There are older kids on our street too. The B___ family – father, mother two teenage boys — live on the farther arm of Woodburn Crescent. Their two boys, probably six or seven years older than me, have a pellet gun! I know my parents will never buy me one; I don’t even suggest it. But I have used theirs. You bend back the steel barrel from the shoulder stock to open it; you insert a single rifled lead pellet, hollow at the back, into the cylindrical barrel; you re-close the barrel against the stock which somehow compresses air inside; you look through the sights and aim; then you pull the trigger.
The B boys roam the little jungle behind our house and shoot small birds perched on branches who then plummet to the ground soundlessly. They leave them there. What is the point of killing something you didn’t need to kill? Yet I am envious. Sometimes they let me take a shot myself in their back yard where they have set up a rifle range with targets. I fire at a glass bottle. It’s thrilling to pull the trigger and see the bottle turn opaque with internal cracks.
I will never get a pellet gun so I make myself a catapult, a Y-shaped tree branch with a piece of inner-tube rubber tied to each arm and a bit of leather to hold the stone. For ammunition I know what to do. The back covers of the American comics we buy — Batman, Superman, Nancy and Sluggo, Little Audrey, Little Lulu — are plastered with ads for Daisy BB guns. I go to town on the bus to Jack Lemkus and buy pellets and BB caviar-like copper balls.

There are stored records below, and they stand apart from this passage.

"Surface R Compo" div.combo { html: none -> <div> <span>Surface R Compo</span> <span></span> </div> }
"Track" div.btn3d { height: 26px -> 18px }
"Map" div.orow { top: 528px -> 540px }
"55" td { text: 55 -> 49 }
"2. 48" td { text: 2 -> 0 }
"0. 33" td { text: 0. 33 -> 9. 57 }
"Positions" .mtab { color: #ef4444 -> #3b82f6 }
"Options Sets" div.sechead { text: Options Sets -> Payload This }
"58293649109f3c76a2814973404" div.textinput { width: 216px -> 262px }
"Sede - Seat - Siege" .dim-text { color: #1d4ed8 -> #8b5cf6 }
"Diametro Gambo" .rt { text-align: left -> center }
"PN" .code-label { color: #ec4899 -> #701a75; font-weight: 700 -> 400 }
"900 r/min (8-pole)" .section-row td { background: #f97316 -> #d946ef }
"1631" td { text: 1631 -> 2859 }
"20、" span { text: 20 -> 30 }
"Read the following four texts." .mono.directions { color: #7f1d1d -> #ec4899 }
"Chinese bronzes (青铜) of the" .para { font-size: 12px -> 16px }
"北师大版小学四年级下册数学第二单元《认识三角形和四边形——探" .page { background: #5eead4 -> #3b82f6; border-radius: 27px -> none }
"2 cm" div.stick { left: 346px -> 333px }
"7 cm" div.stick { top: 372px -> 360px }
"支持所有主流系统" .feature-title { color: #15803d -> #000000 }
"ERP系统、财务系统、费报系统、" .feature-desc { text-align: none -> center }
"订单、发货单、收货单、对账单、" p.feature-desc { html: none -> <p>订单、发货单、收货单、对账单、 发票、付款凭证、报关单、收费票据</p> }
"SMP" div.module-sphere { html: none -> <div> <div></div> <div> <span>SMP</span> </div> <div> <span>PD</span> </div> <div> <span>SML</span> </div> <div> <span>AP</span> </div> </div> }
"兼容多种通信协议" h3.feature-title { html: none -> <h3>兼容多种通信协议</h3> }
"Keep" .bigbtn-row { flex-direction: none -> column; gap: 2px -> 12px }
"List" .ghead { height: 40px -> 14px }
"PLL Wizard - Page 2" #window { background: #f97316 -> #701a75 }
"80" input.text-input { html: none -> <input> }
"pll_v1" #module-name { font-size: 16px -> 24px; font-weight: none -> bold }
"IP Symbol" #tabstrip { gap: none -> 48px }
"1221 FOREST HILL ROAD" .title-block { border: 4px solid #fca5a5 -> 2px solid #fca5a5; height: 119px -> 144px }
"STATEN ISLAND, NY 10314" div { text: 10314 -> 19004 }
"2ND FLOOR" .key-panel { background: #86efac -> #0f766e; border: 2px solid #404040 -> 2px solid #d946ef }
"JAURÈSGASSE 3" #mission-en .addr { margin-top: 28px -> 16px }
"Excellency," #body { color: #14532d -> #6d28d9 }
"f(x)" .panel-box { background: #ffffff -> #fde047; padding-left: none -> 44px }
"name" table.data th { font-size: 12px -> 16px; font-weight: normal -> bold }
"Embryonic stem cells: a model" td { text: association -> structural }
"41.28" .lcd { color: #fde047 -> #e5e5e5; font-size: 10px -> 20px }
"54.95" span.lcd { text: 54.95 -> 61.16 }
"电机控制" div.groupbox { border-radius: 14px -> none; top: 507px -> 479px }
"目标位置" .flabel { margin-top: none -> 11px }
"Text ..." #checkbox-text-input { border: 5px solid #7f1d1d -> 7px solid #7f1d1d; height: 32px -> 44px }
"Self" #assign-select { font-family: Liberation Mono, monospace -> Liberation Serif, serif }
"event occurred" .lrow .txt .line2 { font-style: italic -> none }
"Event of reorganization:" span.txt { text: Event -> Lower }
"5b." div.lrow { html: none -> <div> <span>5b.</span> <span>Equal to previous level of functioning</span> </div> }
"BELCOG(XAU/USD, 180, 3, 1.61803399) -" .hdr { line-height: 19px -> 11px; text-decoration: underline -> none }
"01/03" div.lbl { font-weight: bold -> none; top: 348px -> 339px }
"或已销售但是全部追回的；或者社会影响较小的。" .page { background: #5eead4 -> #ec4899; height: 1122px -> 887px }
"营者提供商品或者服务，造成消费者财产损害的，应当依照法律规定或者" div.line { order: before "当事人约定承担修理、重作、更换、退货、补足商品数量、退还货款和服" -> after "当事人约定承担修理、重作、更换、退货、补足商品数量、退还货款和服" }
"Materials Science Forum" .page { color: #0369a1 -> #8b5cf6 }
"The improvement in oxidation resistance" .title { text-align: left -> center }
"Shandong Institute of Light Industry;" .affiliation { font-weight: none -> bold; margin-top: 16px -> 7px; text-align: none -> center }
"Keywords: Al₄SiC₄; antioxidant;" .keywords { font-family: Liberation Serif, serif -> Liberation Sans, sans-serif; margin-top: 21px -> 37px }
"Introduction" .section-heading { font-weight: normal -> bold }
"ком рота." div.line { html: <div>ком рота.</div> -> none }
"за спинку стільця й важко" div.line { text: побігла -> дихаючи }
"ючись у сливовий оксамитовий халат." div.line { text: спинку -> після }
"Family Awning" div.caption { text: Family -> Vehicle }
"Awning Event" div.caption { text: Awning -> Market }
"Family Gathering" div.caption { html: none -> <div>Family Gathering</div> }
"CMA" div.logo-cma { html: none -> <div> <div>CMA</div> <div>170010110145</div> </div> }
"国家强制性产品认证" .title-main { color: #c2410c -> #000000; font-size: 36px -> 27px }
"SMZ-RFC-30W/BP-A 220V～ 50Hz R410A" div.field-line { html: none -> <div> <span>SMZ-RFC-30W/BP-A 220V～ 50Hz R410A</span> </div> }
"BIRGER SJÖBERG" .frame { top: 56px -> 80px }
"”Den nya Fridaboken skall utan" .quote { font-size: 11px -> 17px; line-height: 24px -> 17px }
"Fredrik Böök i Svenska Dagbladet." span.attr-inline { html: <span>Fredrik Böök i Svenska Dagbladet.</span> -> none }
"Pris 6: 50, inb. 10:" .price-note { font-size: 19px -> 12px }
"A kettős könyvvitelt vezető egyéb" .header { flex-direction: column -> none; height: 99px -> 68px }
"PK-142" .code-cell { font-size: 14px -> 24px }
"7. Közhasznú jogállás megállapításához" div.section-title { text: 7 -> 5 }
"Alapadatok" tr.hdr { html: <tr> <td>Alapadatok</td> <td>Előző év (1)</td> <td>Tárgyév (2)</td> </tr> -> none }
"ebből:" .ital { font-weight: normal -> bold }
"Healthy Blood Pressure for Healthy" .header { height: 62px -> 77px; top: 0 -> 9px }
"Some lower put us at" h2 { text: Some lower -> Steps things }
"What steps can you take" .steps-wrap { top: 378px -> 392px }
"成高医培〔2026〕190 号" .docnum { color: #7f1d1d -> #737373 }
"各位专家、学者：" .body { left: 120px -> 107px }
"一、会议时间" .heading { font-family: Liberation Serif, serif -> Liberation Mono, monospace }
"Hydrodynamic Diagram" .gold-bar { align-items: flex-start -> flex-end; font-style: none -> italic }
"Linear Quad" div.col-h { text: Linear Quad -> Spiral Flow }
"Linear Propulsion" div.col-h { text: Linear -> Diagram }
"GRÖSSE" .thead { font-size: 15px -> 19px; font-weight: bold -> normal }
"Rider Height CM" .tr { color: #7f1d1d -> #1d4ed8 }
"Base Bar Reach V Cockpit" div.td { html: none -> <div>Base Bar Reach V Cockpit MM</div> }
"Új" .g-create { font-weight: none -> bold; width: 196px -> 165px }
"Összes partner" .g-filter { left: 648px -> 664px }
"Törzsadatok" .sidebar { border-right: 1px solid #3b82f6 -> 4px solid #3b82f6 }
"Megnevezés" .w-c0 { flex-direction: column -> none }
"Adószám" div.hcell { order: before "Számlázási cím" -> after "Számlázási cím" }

I shoot with my catapult outdoors at all kinds of things: bottles, cans, shoeboxes. I shoot even in my bedroom, the long upstairs porch that has been enclosed by adding windows to seal it from the outside. I situate a bulls-eye target pasted onto a cardboard shoebox at one end of the room and shoot from the other side. Occasionally I take aim from our lawn above street level at a sparrow or pigeon in the trees or high up on the telephone wires that run along the road. Once, to my half horror, my metal pellet successfully hits the center of the belly of a sparrow on the wire. It does not drop to the ground but flies away. What will become of it?
On Sunday mornings my father brings me the comic section of the Cape Times in bed so I can read the adventures of Brick Bradford and his Time Top. There one morning on the front page of the main section is a story about Mr B, the father of the two boys I know, a grey-haired rotund man. A lawyer in his forties, he was found on the floor of his town office with a young Black woman, a consummation that is illegal under the Immorality Act. His doctor testifies that he had prescribed pills for Mr B’s heart condition. Was the Black woman also doing it because of the side effects of a medicine she had been given? I don’t recall what sentence, if any, either of them received.